> _ABOUT THIS EXERCISE_:
Every record, apart from its pictures, should be repeated exactly.

***** DATA SHOWN

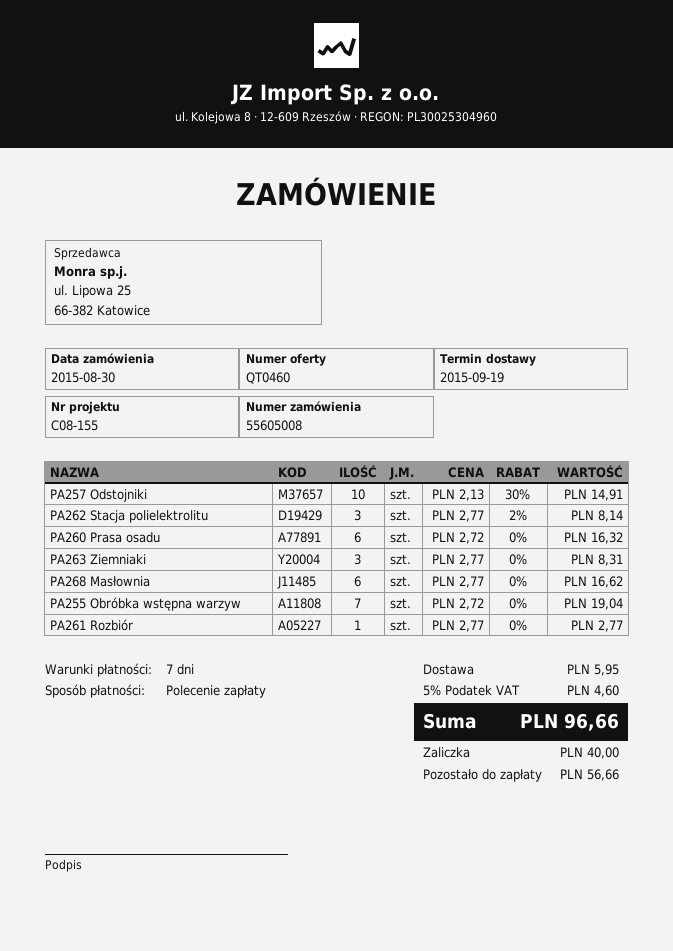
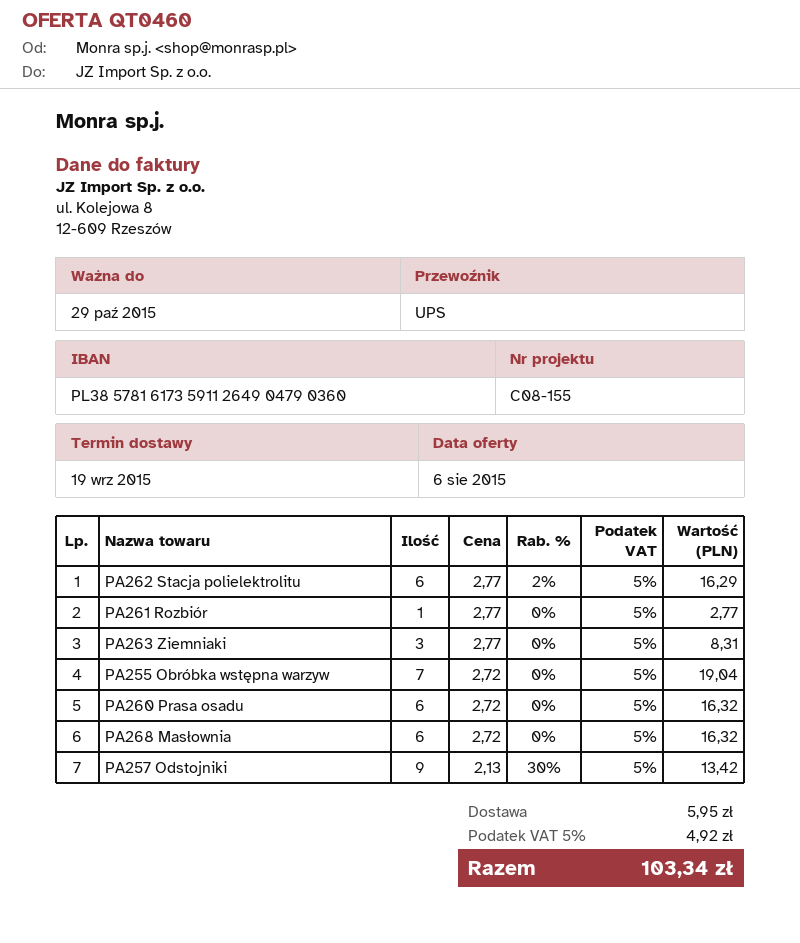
PA257 Odstojniki: 10 x 2.13 - 30% = 14.91 -> 9 x 2.13 - 30% = 13.42
PA262 Stacja polielektrolitu: 3 x 2.77 - 2% = 8.14 -> 6 x 2.77 - 2% = 16.29
PA268 Masłownia: 6 x 2.77 = 16.62 -> 6 x 2.72 = 16.32
tax: 5% = 4.60 -> 5% = 4.92
total: 96.66 -> 103.34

**********

> _ANSWER BOX_:
PA257 Odstojniki: 10 x 2.13 - 30% = 14.91 -> 9 x 2.13 - 30% = 13.42
PA262 Stacja polielektrolitu: 3 x 2.77 - 2% = 8.14 -> 6 x 2.77 - 2% = 16.29
PA268 Masłownia: 6 x 2.77 = 16.62 -> 6 x 2.72 = 16.32
tax: 5% = 4.60 -> 5% = 4.92
total: 96.66 -> 103.34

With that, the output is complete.